=== The problem ===
Go through the entries below and return every line that contains "right".

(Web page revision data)

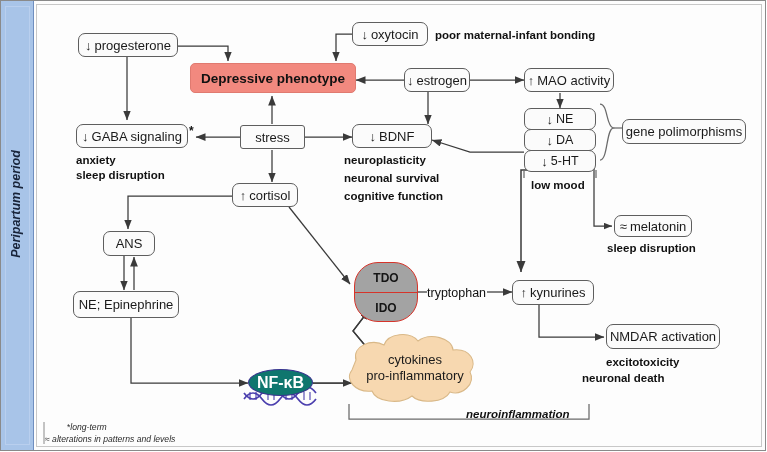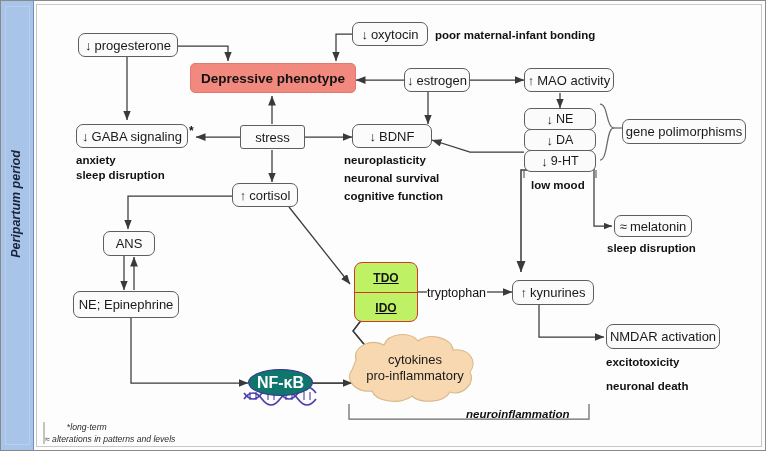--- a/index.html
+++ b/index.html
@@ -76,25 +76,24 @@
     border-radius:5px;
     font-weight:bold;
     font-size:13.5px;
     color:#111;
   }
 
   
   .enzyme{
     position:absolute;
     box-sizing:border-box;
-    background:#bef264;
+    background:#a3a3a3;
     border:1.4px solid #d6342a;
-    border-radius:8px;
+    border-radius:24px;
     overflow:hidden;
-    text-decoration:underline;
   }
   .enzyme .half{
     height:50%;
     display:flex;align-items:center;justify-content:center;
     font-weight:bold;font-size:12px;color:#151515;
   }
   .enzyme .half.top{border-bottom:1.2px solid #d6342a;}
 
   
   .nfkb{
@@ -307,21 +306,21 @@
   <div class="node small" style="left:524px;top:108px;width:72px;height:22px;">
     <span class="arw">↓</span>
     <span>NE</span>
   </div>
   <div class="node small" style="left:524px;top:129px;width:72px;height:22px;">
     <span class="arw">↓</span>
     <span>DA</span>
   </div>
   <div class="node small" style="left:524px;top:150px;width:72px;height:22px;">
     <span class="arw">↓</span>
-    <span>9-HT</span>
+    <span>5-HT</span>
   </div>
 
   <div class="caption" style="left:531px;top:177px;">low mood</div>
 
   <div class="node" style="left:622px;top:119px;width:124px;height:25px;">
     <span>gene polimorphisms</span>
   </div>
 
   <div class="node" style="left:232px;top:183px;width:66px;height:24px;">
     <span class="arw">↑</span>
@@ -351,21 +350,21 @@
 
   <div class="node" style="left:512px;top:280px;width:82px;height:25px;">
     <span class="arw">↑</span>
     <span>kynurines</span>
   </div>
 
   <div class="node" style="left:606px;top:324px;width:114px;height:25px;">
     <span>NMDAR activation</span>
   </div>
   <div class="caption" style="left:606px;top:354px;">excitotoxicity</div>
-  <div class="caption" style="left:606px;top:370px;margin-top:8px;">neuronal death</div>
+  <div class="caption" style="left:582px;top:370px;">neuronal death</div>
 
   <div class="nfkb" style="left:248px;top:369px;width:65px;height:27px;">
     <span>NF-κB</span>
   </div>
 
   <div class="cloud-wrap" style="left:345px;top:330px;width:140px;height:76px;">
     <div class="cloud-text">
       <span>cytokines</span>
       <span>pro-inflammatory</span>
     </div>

--

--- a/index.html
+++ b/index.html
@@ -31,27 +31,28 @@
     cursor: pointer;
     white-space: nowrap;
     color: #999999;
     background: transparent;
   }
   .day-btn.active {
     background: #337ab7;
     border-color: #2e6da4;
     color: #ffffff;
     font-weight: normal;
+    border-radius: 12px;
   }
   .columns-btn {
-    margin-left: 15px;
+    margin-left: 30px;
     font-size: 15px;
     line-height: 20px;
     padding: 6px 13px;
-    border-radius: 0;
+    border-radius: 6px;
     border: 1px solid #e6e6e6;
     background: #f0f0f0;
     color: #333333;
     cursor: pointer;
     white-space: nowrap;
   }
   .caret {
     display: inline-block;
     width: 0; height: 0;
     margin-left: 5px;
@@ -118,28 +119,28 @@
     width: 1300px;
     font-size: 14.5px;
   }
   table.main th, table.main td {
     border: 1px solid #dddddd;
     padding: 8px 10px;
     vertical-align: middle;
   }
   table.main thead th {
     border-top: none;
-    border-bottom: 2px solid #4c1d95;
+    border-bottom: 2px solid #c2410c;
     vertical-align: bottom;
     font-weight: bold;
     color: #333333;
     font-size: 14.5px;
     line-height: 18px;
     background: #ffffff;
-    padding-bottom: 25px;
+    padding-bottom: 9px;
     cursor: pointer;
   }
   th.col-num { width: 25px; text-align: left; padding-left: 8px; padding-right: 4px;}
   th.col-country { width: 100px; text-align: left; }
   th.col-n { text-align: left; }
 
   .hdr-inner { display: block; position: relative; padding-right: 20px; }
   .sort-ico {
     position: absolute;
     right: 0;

* * *

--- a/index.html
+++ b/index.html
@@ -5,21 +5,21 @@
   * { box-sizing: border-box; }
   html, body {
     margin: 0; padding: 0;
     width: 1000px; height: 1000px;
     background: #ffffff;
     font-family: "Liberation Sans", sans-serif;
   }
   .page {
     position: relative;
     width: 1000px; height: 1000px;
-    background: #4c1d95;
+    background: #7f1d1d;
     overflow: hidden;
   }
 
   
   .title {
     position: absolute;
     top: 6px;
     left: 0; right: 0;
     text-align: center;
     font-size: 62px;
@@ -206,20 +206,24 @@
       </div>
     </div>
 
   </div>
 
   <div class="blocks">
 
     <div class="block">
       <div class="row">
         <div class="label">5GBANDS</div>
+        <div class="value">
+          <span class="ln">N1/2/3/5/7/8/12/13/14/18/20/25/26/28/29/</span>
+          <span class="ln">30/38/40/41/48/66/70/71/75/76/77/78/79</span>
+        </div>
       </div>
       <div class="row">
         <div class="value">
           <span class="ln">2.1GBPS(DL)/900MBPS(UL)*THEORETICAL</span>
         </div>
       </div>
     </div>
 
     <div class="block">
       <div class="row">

=== Answer for the task ===
   th.col-num { width: 25px; text-align: left; padding-left: 8px; padding-right: 4px;}
   .hdr-inner { display: block; position: relative; padding-right: 20px; }
     right: 0;
     left: 0; right: 0;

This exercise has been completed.